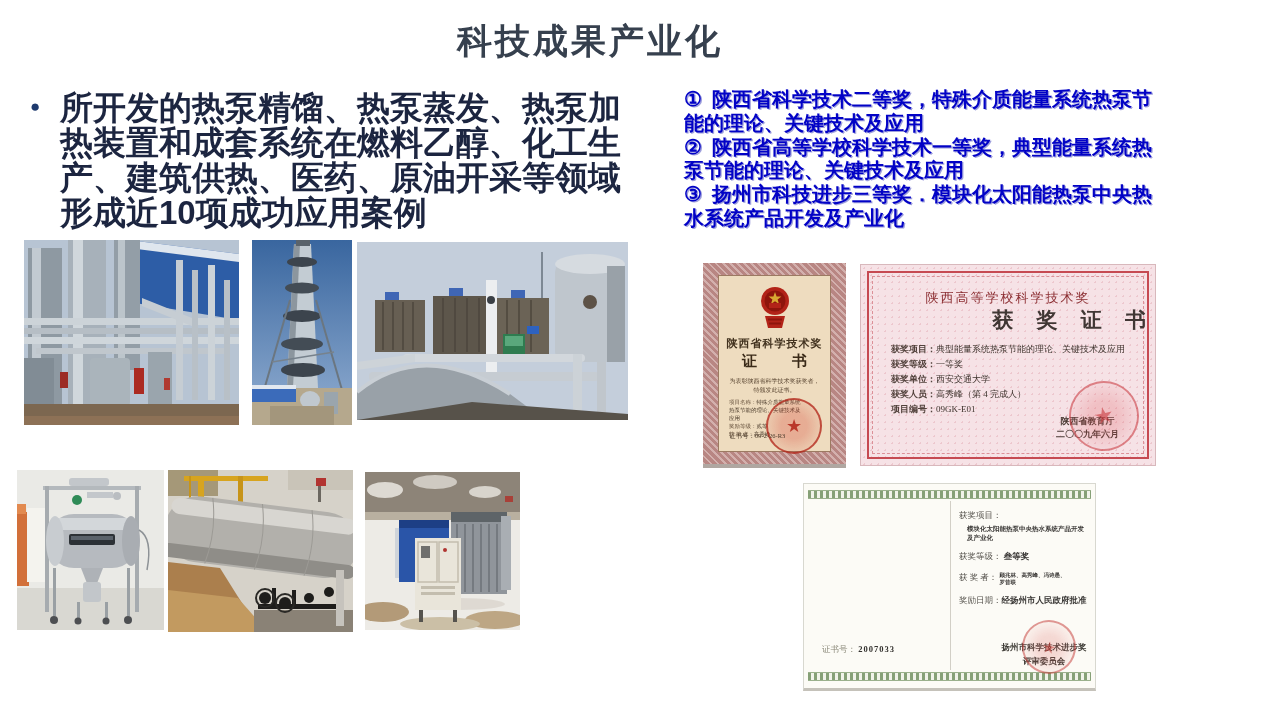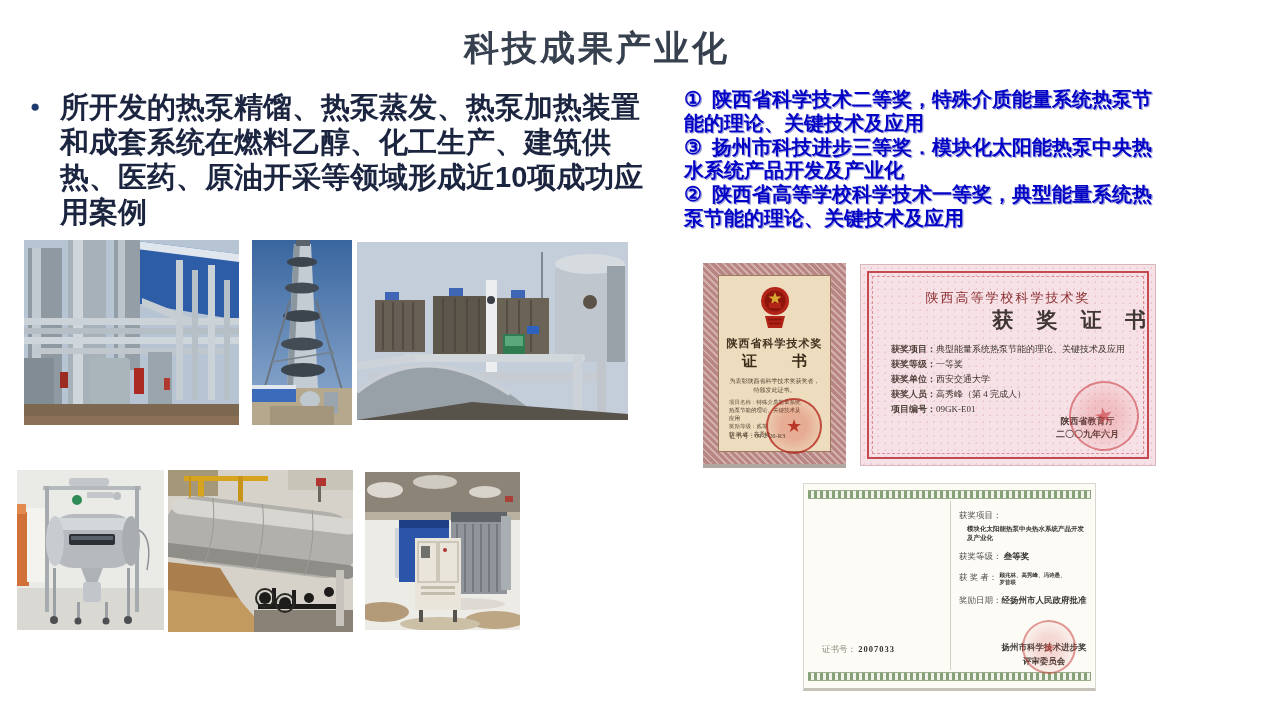--- a/index.html
+++ b/index.html
@@ -6,7 +6,7 @@
   #slide{position:relative;width:1280px;height:720px;background:#ffffff;overflow:hidden;
          font-family:"Liberation Sans",sans-serif;}
   
-  .slide-title{position:absolute;left:0;top:18px;width:1180px;margin:7px;text-align:center;
+  .slide-title{position:absolute;left:0;top:18px;width:1180px;margin:0;text-align:center;
     font-size:35px;font-weight:700;letter-spacing:3px;color:#36404E;}
   
   .bullet-block{position:absolute;left:30px;top:90px;width:622px;display:flex;}

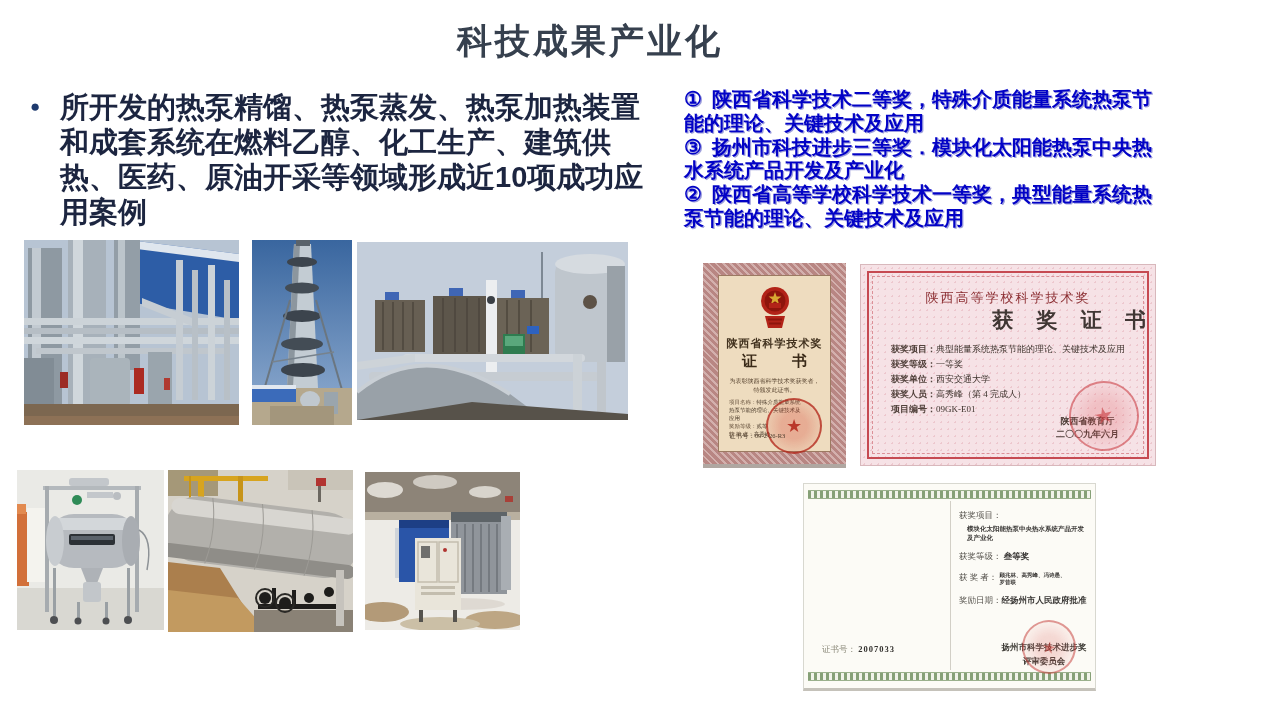--- a/index.html
+++ b/index.html
@@ -11,7 +11,7 @@
   
   .bullet-block{position:absolute;left:30px;top:90px;width:622px;display:flex;}
   .bullet-marker{flex:0 0 30px;font-size:17px;color:#1E3A6E;padding-top:7px;}
-  .bullet-text{margin:0;font-size:29px;line-height:35px;font-weight:700;color:#1C2540;}
+  .bullet-text{margin:0;font-size:33px;line-height:35px;font-weight:700;color:#1C2540;}
   
   .awards{position:absolute;left:684px;top:88px;width:480px;}
   .award{margin:0;font-size:20px;line-height:23.8px;font-weight:700;color:#0202C6;

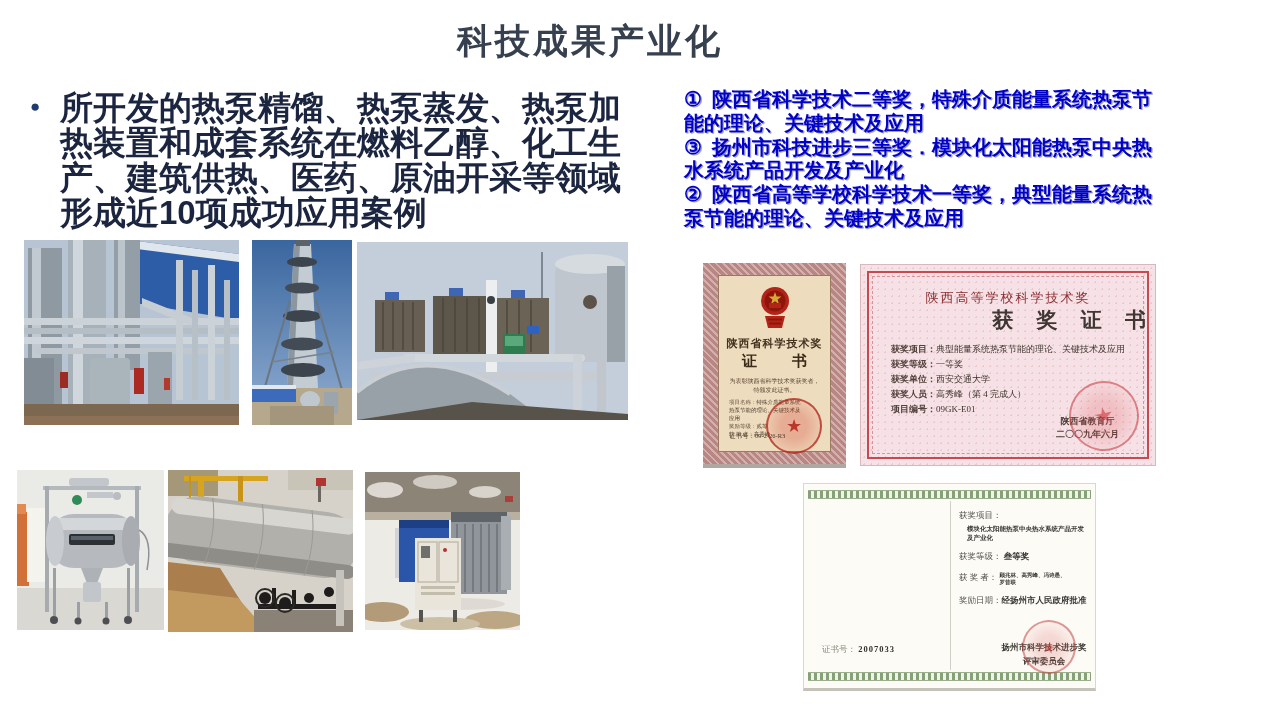--- a/index.html
+++ b/index.html
@@ -109,8 +109,8 @@
 
   <div class="awards">
     <p class="award"><span class="anum">①</span><span>陕西省科学技术二等奖，特殊介质能量系统热泵节能的理论、关键技术及应用</span></p>
+    <p class="award"><span class="anum">②</span><span>陕西省高等学校科学技术一等奖，典型能量系统热泵节能的理论、关键技术及应用</span></p>
     <p class="award"><span class="anum">③</span><span>扬州市科技进步三等奖．模块化太阳能热泵中央热水系统产品开发及产业化</span></p>
-    <p class="award"><span class="anum">②</span><span>陕西省高等学校科学技术一等奖，典型能量系统热泵节能的理论、关键技术及应用</span></p>
   </div>
 
   <figure class="photo" id="p1">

####

## [Task objective]
Only lines with the word "align" go in the answer. Take them all from the entries above.

## [Answer box]
-  .slide-title{position:absolute;left:0;top:18px;width:1180px;margin:7px;text-align:center;
+  .slide-title{position:absolute;left:0;top:18px;width:1180px;margin:0;text-align:center;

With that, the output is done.